[Change listing data]
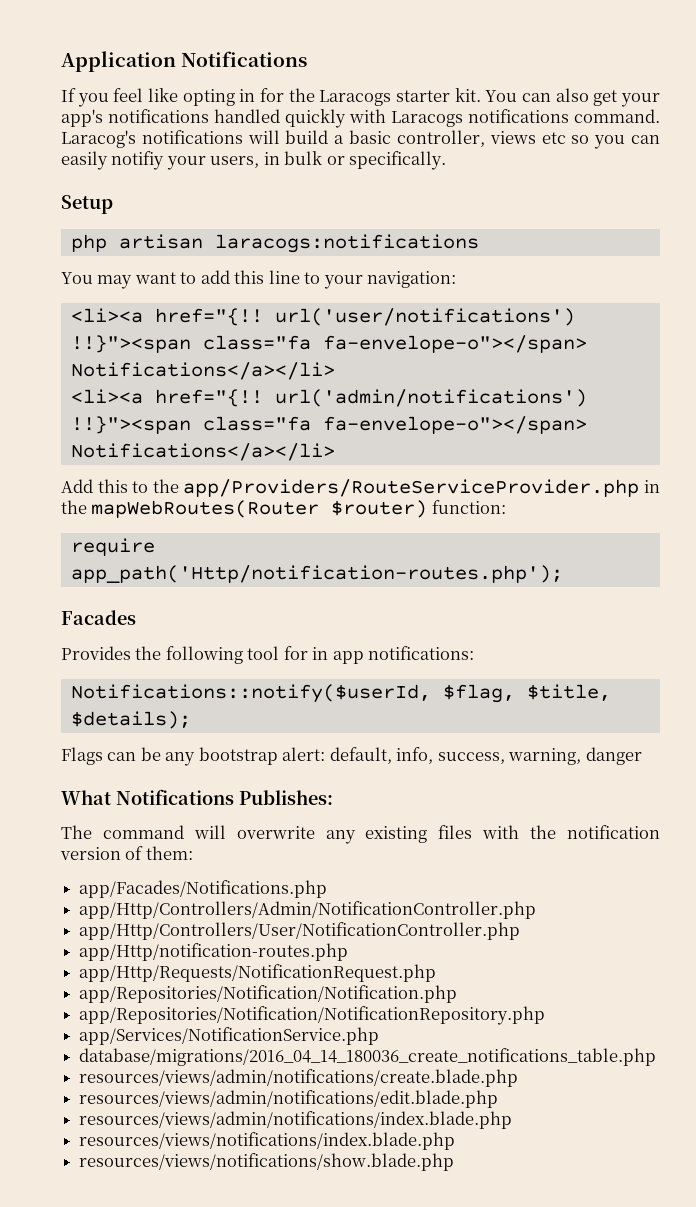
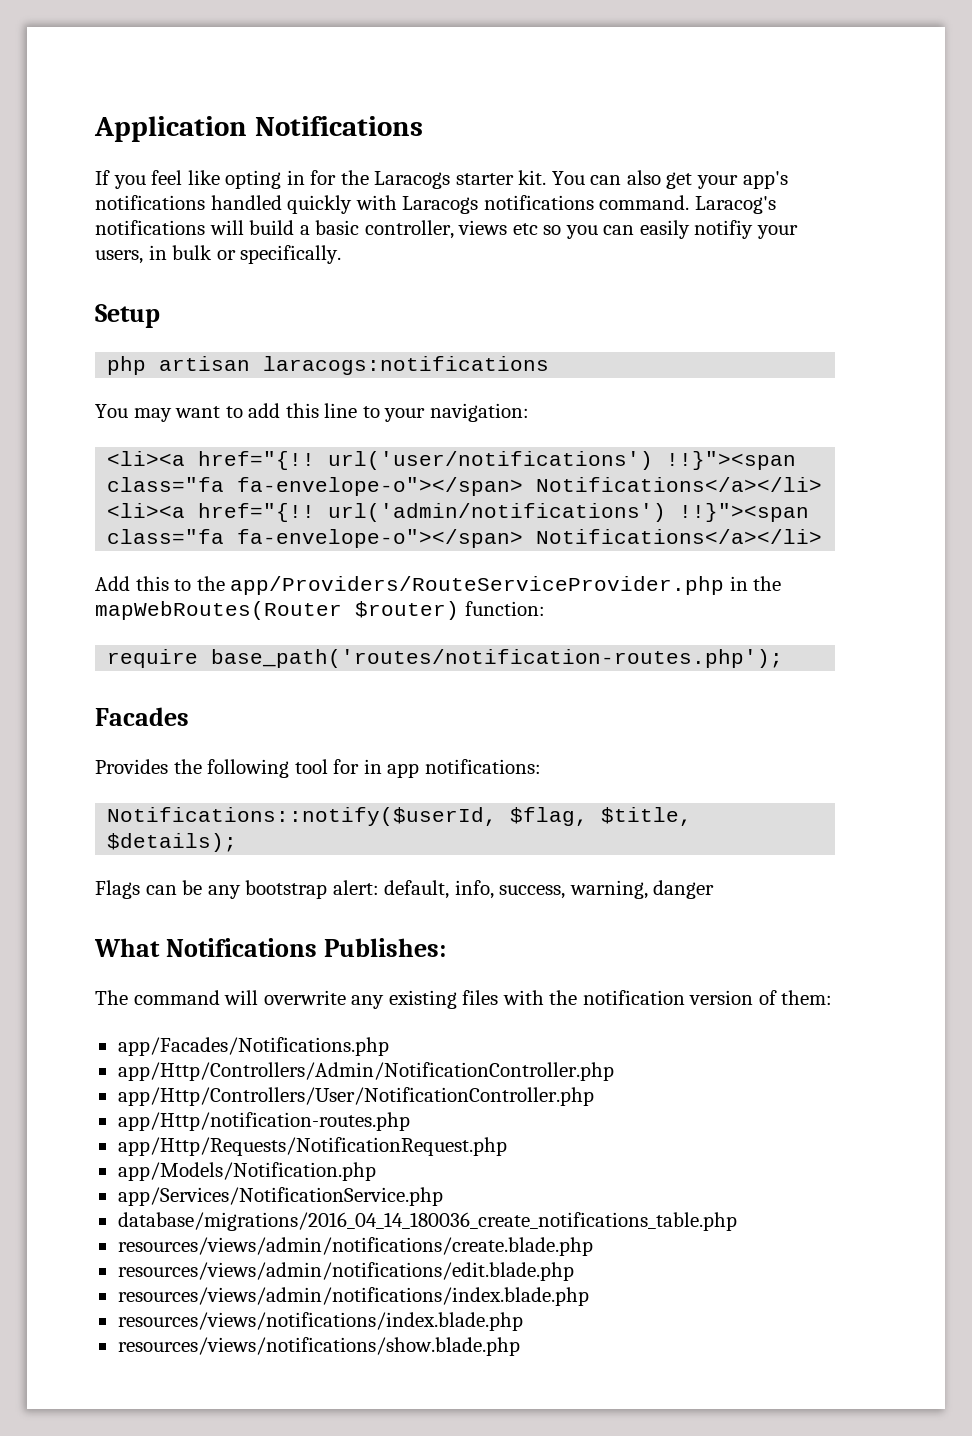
- require app_path('Http/notification-routes.php');
+ require base_path('routes/notification-routes.php');
- app/Repositories/Notification/Notification.php
- app/Repositories/Notification/NotificationRepository.php
+ app/Models/Notification.php

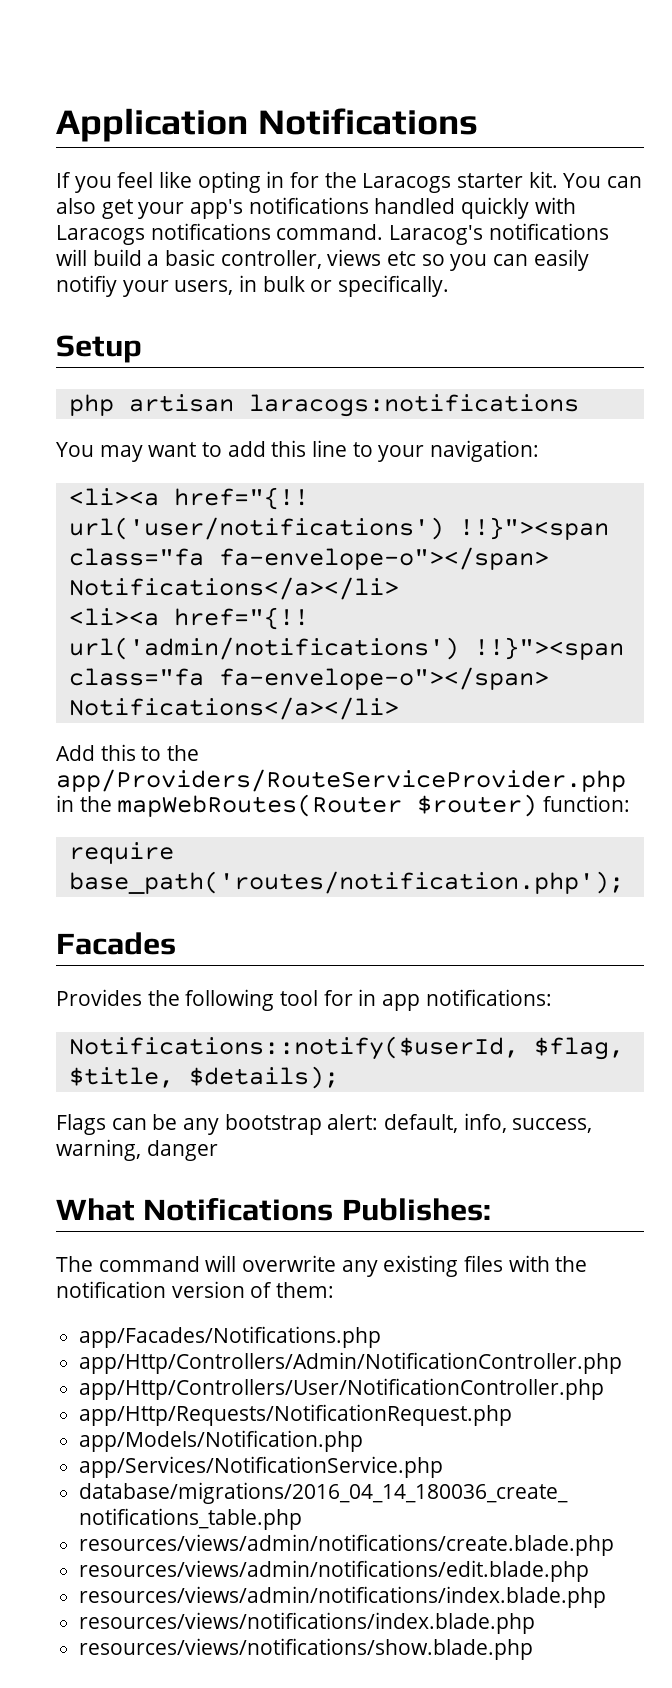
- require base_path('routes/notification-routes.php');
+ require base_path('routes/notification.php');
- app/Http/notification-routes.php

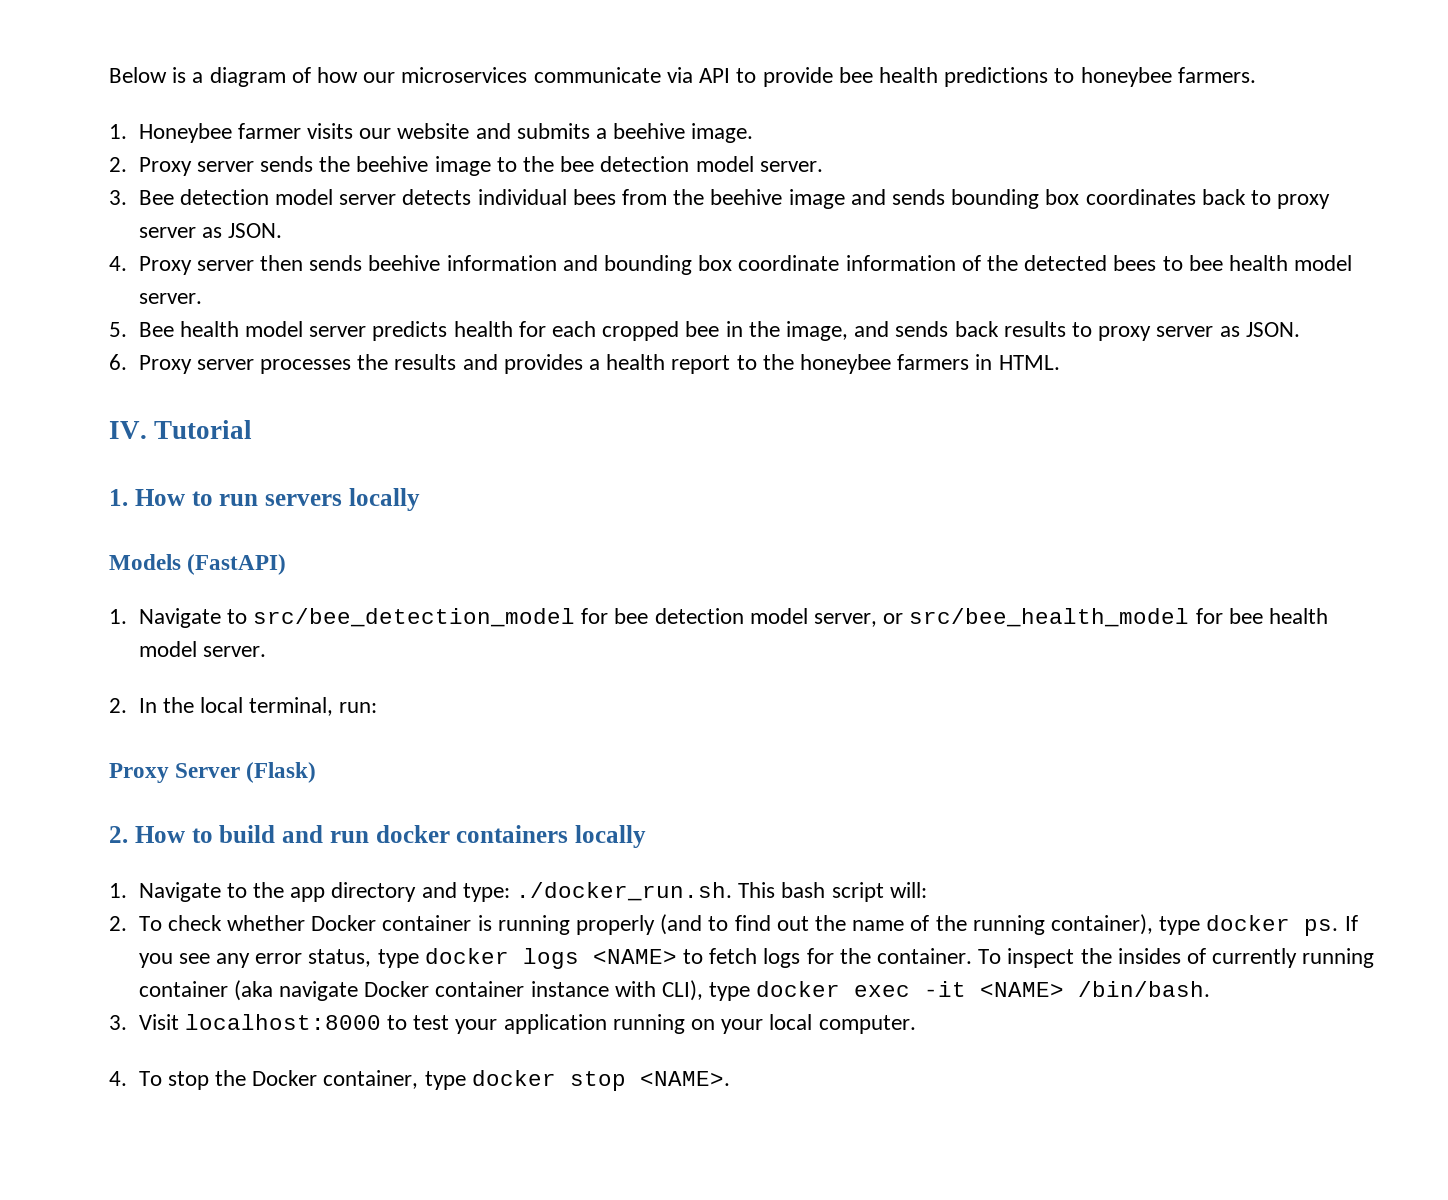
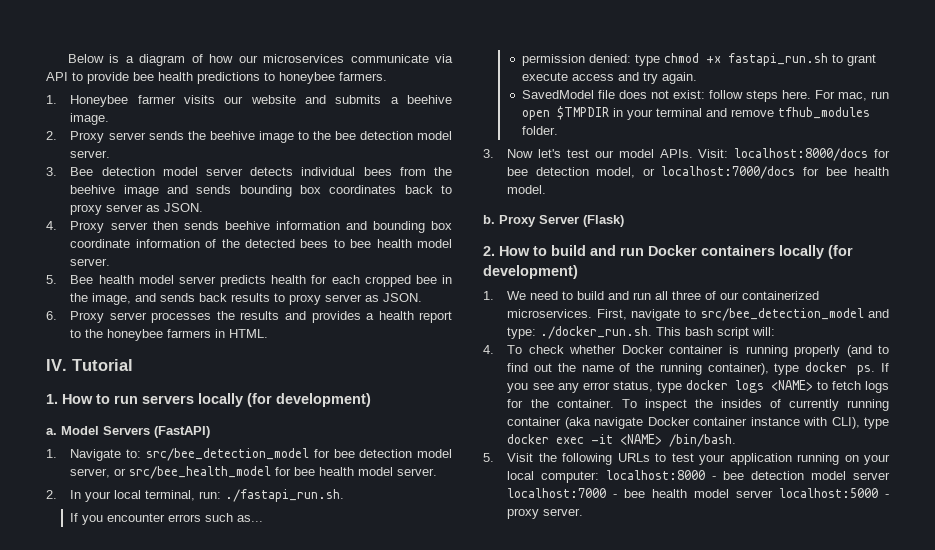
- 1. How to run servers locally
- Models (FastAPI)
+ 1. How to run servers locally (for development)
+ a. Model Servers (FastAPI)
- 1. Navigate to src/bee_detection_model for bee detection model server, or src/bee_health_model for bee health model server.
+ 1. Navigate to: src/bee_detection_model for bee detection model server, or src/bee_health_model for bee health model server.
- 2. In the local terminal, run:
- Proxy Server (Flask)
+ 2. In your local terminal, run: ./fastapi_run.sh.
+ If you encounter errors such as...
+ permission denied: type chmod +x fastapi_run.sh to grant execute access and try again.
+ SavedModel file does not exist: follow steps here. For mac, run open $TMPDIR in your terminal and remove tfhub_modules folder.
+ 3. Now let's test our model APIs. Visit: localhost:8000/docs for bee detection model, or localhost:7000/docs for bee health model.
+ b. Proxy Server (Flask)
- 2. How to build and run docker containers locally
- 1. Navigate to the app directory and type: ./docker_run.sh. This bash script will:
+ 2. How to build and run Docker containers locally (for development)
+ 1. We need to build and run all three of our containerized microservices. First, navigate to src/bee_detection_model and type: ./docker_run.sh. This bash script will:
- 2. To check whether Docker container is running properly (and to find out the name of the running container), type docker ps.
+ 4. To check whether Docker container is running properly (and to find out the name of the running container), type docker ps.
- 3. Visit localhost:8000 to test your application running on your local computer.
- 4. To stop the Docker container, type docker stop <NAME>.
+ 5. Visit the following URLs to test your application running on your local computer: localhost:8000 - bee detection model server localhost:7000 - bee health model server localhost:5000 - proxy server.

» **PROBLEM TO SOLVE**
Looking at the entries above, copy out every line in which "build" occurs.

» **YOUR SOLUTION**
- 2. How to build and run docker containers locally
+ 2. How to build and run Docker containers locally (for development)
+ 1. We need to build and run all three of our containerized microservices. First, navigate to src/bee_detection_model and type: ./docker_run.sh. This bash script will:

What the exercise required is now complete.